Change public fns to support non-tensor inputs.
Fix `index_table_from_tensor` to handle `int32` keys with no oov buckets. Add better tests for sparse integer inputs. Change: 150006782
866de15d · A. Unique TensorFlower · TensorFlower Gardener · 9ee1e726 · 866de15d · 866de15d
4 changed file
--- a/tensorflow/contrib/layers/python/layers/feature_column_ops.py
+++ b/tensorflow/contrib/layers/python/layers/feature_column_ops.py
@@ -136,6 +136,19 @@ def _embeddings_from_arguments(column,
      max_norm=args.max_norm)


+def _convert_to_tensors(values):
+  """Modifies `values`, if necessary, to convert all to `Tensor` objects.
+
+  Args:
+    values: Dict mapping a key to tensor-like values.
+  """
+  for k in sorted(
+      # pylint: disable=protected-access
+      values.keys(),
+      key=lambda k: k.key if isinstance(k, fc._FeatureColumn) else k):
+    values[k] = sparse_tensor_py.convert_to_tensor_or_sparse_tensor(values[k])
+
+
 def _input_from_feature_columns(columns_to_tensors,
                                feature_columns,
                                weight_collections,
@@ -148,6 +161,7 @@ def _input_from_feature_columns(columns_to_tensors,
  with variable_scope.variable_scope(scope,
                                     default_name=default_name,
                                     values=columns_to_tensors.values()):
+    _convert_to_tensors(columns_to_tensors)
    output_tensors = []
    transformer = _Transformer(columns_to_tensors)

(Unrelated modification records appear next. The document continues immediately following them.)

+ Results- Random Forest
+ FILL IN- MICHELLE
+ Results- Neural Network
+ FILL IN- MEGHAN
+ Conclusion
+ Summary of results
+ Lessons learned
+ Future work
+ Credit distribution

    if weight_collections:
@@ -226,7 +240,8 @@ def input_from_feature_columns(columns_to_tensors,
    columns_to_tensors: A mapping from feature column to tensors. 'string' key
      means a base feature (not-transformed). It can have FeatureColumn as a
      key too. That means that FeatureColumn is already transformed by input
-      pipeline. For example, `inflow` may have handled transformations.

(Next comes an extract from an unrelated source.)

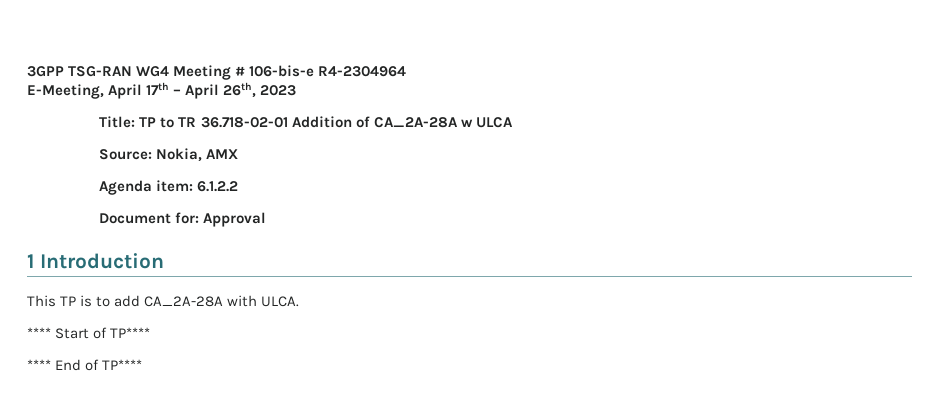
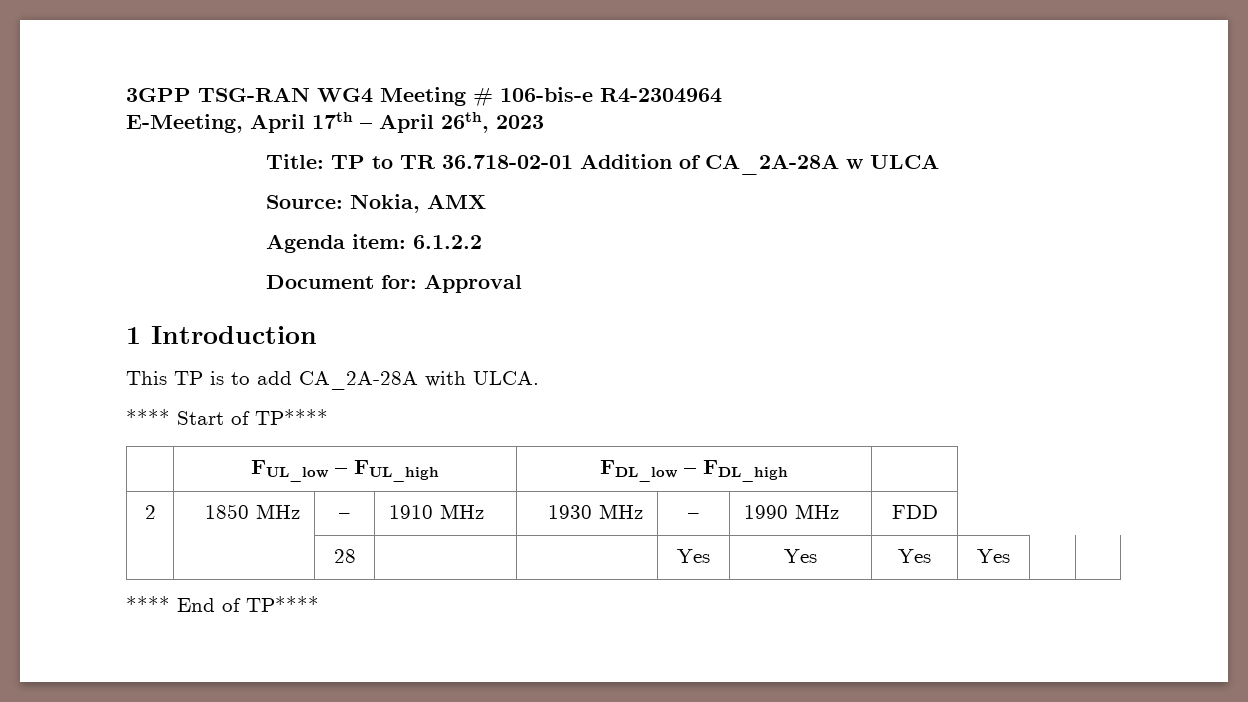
+ | FUL_low – FUL_high | FDL_low – FDL_high |
+ 2 | 1850 MHz | – | 1910 MHz | 1930 MHz | – | 1990 MHz | FDD
+ | | 28 | | | Yes | Yes | Yes | Yes | |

+      pipeline. For example, `inflow` may have handled transformations. This
+      dictionary will be modified by this function.

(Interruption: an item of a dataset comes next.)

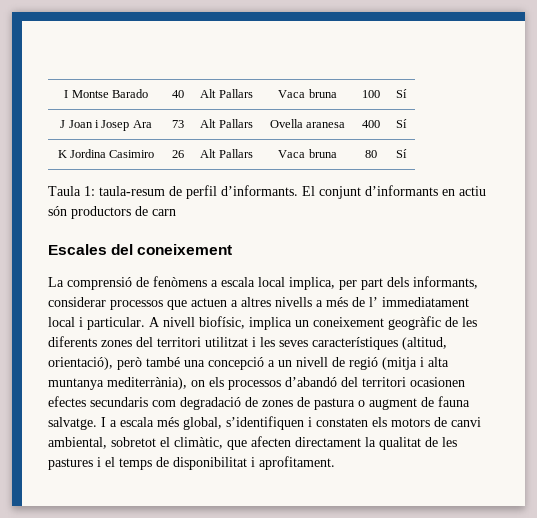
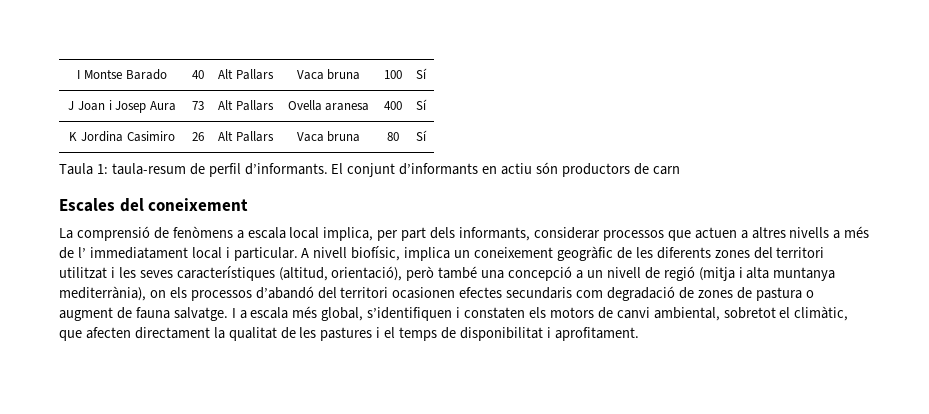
- J Joan i Josep Ara | 73 | Alt Pallars | Ovella aranesa | 400 | Sí
+ J Joan i Josep Aura | 73 | Alt Pallars | Ovella aranesa | 400 | Sí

    feature_columns: A set containing all the feature columns. All items in the
      set should be instances of classes derived by FeatureColumn.
    weight_collections: List of graph collections to which weights are added.
@@ -235,7 +250,7 @@ def input_from_feature_columns(columns_to_tensors,
    scope: Optional scope for variable_scope.

  Returns:
-    A Tensor which can be consumed by hidden layers in the neural network.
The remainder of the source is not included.